▸ Directions for this task:
Starting at the line with "column Cap | formula: none -> [tmax] + 1" and going on through the line with "TOTAL | wspd (rev.): 96.8 -> 48.4", reproduce each line in the records below exactly and nothing more.
** Opening Provided data block **
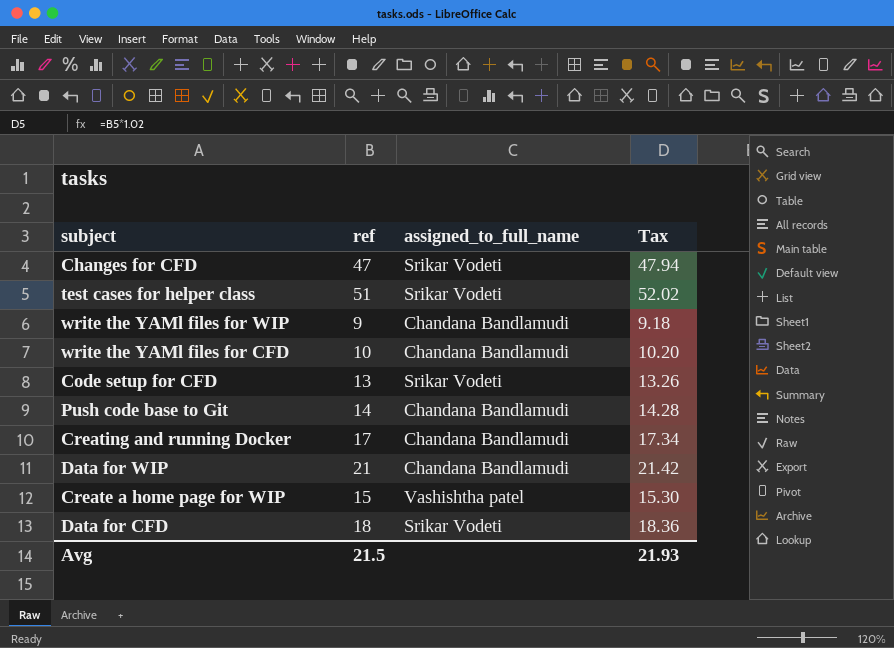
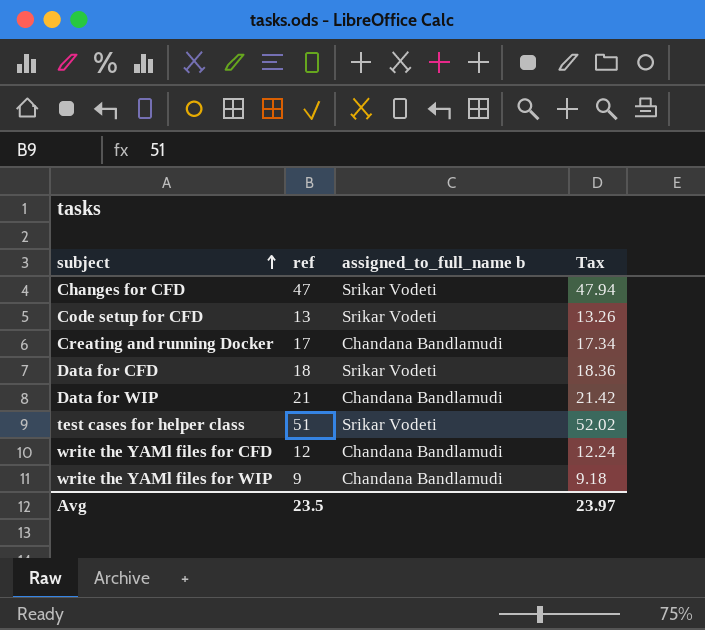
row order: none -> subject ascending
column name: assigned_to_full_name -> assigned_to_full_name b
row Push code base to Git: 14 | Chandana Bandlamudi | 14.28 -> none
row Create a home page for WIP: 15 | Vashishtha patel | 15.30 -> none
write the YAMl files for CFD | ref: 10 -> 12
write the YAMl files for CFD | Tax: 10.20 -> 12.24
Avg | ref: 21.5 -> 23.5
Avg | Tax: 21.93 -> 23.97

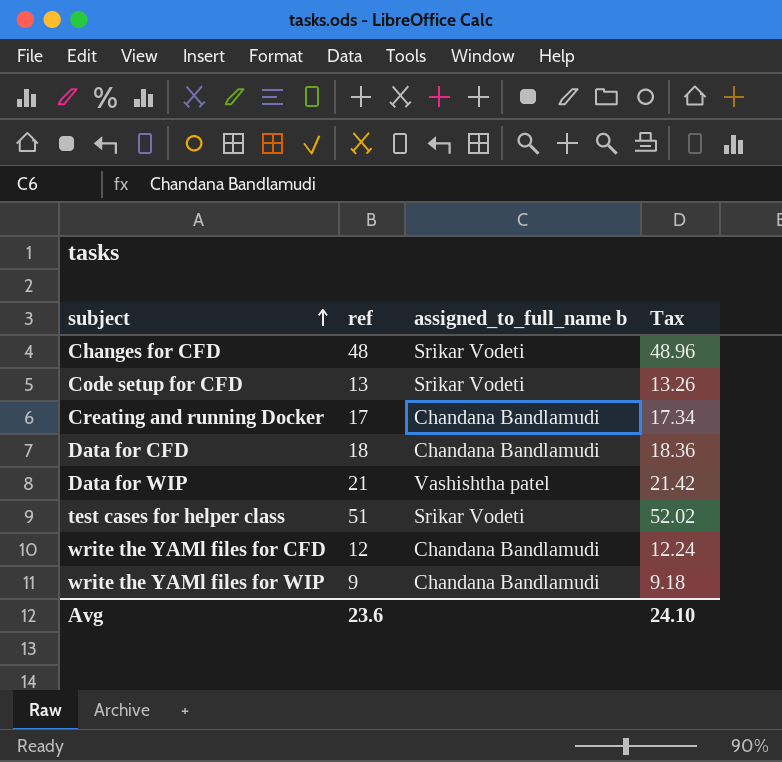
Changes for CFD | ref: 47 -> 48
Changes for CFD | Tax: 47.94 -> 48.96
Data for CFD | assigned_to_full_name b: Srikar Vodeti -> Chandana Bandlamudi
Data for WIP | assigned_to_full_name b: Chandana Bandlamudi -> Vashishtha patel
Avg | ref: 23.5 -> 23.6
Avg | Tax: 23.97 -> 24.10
** Closing Provided data block **
** Opening Provided data block **
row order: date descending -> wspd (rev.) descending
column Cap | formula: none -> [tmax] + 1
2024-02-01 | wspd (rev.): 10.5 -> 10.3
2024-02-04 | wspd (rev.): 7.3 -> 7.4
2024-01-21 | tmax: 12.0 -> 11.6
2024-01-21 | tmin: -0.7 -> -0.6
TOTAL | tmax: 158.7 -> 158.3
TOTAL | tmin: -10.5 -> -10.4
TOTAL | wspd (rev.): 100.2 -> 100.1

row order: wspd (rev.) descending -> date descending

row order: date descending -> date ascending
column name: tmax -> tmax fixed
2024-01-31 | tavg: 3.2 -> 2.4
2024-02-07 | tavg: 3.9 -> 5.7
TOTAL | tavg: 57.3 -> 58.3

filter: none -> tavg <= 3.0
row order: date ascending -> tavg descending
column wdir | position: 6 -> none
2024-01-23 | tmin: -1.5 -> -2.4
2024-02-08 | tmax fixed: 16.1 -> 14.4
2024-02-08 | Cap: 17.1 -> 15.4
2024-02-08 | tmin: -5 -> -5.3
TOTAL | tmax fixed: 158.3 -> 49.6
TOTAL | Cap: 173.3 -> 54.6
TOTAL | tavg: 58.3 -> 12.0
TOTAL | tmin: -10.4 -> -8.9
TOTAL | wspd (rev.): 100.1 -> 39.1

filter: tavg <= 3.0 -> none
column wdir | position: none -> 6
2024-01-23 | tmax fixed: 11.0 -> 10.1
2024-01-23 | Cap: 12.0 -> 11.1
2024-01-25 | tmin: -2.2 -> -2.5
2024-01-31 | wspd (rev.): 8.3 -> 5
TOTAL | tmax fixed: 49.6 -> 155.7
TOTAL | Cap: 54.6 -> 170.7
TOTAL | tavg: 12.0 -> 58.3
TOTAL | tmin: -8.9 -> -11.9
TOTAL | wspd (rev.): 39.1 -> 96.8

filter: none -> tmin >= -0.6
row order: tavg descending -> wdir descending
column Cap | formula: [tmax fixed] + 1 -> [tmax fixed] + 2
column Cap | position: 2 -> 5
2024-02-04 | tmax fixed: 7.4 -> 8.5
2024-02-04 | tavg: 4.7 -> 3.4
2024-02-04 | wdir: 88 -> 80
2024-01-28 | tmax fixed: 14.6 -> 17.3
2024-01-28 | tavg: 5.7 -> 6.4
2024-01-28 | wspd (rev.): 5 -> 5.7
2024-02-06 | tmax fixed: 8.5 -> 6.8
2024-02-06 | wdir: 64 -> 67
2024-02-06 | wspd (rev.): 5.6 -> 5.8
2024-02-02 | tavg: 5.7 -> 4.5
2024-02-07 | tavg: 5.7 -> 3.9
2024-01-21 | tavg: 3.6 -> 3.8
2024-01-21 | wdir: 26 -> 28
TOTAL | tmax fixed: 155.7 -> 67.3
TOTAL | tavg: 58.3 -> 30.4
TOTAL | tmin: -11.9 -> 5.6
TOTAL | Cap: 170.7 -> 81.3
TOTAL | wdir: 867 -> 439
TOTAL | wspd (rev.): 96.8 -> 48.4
** Closing Provided data block **
** Opening Provided data block **
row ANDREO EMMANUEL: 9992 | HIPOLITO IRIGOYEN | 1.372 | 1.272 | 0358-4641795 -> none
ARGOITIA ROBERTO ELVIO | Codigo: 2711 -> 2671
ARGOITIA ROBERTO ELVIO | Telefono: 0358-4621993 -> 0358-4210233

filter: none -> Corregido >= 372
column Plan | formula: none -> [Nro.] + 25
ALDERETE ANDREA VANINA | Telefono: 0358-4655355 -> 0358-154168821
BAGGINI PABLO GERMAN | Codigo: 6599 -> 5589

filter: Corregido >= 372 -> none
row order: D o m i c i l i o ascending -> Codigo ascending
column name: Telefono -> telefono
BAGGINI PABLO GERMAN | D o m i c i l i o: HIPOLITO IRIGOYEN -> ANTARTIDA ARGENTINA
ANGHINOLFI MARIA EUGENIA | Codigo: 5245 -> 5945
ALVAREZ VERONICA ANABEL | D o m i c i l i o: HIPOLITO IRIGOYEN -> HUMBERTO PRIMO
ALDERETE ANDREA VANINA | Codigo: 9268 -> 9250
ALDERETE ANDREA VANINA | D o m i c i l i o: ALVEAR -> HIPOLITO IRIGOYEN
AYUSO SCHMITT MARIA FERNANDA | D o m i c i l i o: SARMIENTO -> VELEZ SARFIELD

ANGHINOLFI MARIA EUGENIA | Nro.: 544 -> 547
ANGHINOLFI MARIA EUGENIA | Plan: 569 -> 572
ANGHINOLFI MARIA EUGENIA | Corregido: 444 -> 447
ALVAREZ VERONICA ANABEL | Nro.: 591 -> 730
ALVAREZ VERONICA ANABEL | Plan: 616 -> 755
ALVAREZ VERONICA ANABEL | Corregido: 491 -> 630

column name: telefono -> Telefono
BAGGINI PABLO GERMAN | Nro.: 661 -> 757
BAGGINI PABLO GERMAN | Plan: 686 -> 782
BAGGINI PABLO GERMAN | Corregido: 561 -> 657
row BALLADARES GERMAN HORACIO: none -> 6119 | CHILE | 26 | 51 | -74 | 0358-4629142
** Closing Provided data block **
▸ Written solution:
column Cap | formula: none -> [tmax] + 1
2024-02-01 | wspd (rev.): 10.5 -> 10.3
2024-02-04 | wspd (rev.): 7.3 -> 7.4
2024-01-21 | tmax: 12.0 -> 11.6
2024-01-21 | tmin: -0.7 -> -0.6
TOTAL | tmax: 158.7 -> 158.3
TOTAL | tmin: -10.5 -> -10.4
TOTAL | wspd (rev.): 100.2 -> 100.1

row order: wspd (rev.) descending -> date descending

row order: date descending -> date ascending
column name: tmax -> tmax fixed
2024-01-31 | tavg: 3.2 -> 2.4
2024-02-07 | tavg: 3.9 -> 5.7
TOTAL | tavg: 57.3 -> 58.3

filter: none -> tavg <= 3.0
row order: date ascending -> tavg descending
column wdir | position: 6 -> none
2024-01-23 | tmin: -1.5 -> -2.4
2024-02-08 | tmax fixed: 16.1 -> 14.4
2024-02-08 | Cap: 17.1 -> 15.4
2024-02-08 | tmin: -5 -> -5.3
TOTAL | tmax fixed: 158.3 -> 49.6
TOTAL | Cap: 173.3 -> 54.6
TOTAL | tavg: 58.3 -> 12.0
TOTAL | tmin: -10.4 -> -8.9
TOTAL | wspd (rev.): 100.1 -> 39.1

filter: tavg <= 3.0 -> none
column wdir | position: none -> 6
2024-01-23 | tmax fixed: 11.0 -> 10.1
2024-01-23 | Cap: 12.0 -> 11.1
2024-01-25 | tmin: -2.2 -> -2.5
2024-01-31 | wspd (rev.): 8.3 -> 5
TOTAL | tmax fixed: 49.6 -> 155.7
TOTAL | Cap: 54.6 -> 170.7
TOTAL | tavg: 12.0 -> 58.3
TOTAL | tmin: -8.9 -> -11.9
TOTAL | wspd (rev.): 39.1 -> 96.8

filter: none -> tmin >= -0.6
row order: tavg descending -> wdir descending
column Cap | formula: [tmax fixed] + 1 -> [tmax fixed] + 2
column Cap | position: 2 -> 5
2024-02-04 | tmax fixed: 7.4 -> 8.5
2024-02-04 | tavg: 4.7 -> 3.4
2024-02-04 | wdir: 88 -> 80
2024-01-28 | tmax fixed: 14.6 -> 17.3
2024-01-28 | tavg: 5.7 -> 6.4
2024-01-28 | wspd (rev.): 5 -> 5.7
2024-02-06 | tmax fixed: 8.5 -> 6.8
2024-02-06 | wdir: 64 -> 67
2024-02-06 | wspd (rev.): 5.6 -> 5.8
2024-02-02 | tavg: 5.7 -> 4.5
2024-02-07 | tavg: 5.7 -> 3.9
2024-01-21 | tavg: 3.6 -> 3.8
2024-01-21 | wdir: 26 -> 28
TOTAL | tmax fixed: 155.7 -> 67.3
TOTAL | tavg: 58.3 -> 30.4
TOTAL | tmin: -11.9 -> 5.6
TOTAL | Cap: 170.7 -> 81.3
TOTAL | wdir: 867 -> 439
TOTAL | wspd (rev.): 96.8 -> 48.4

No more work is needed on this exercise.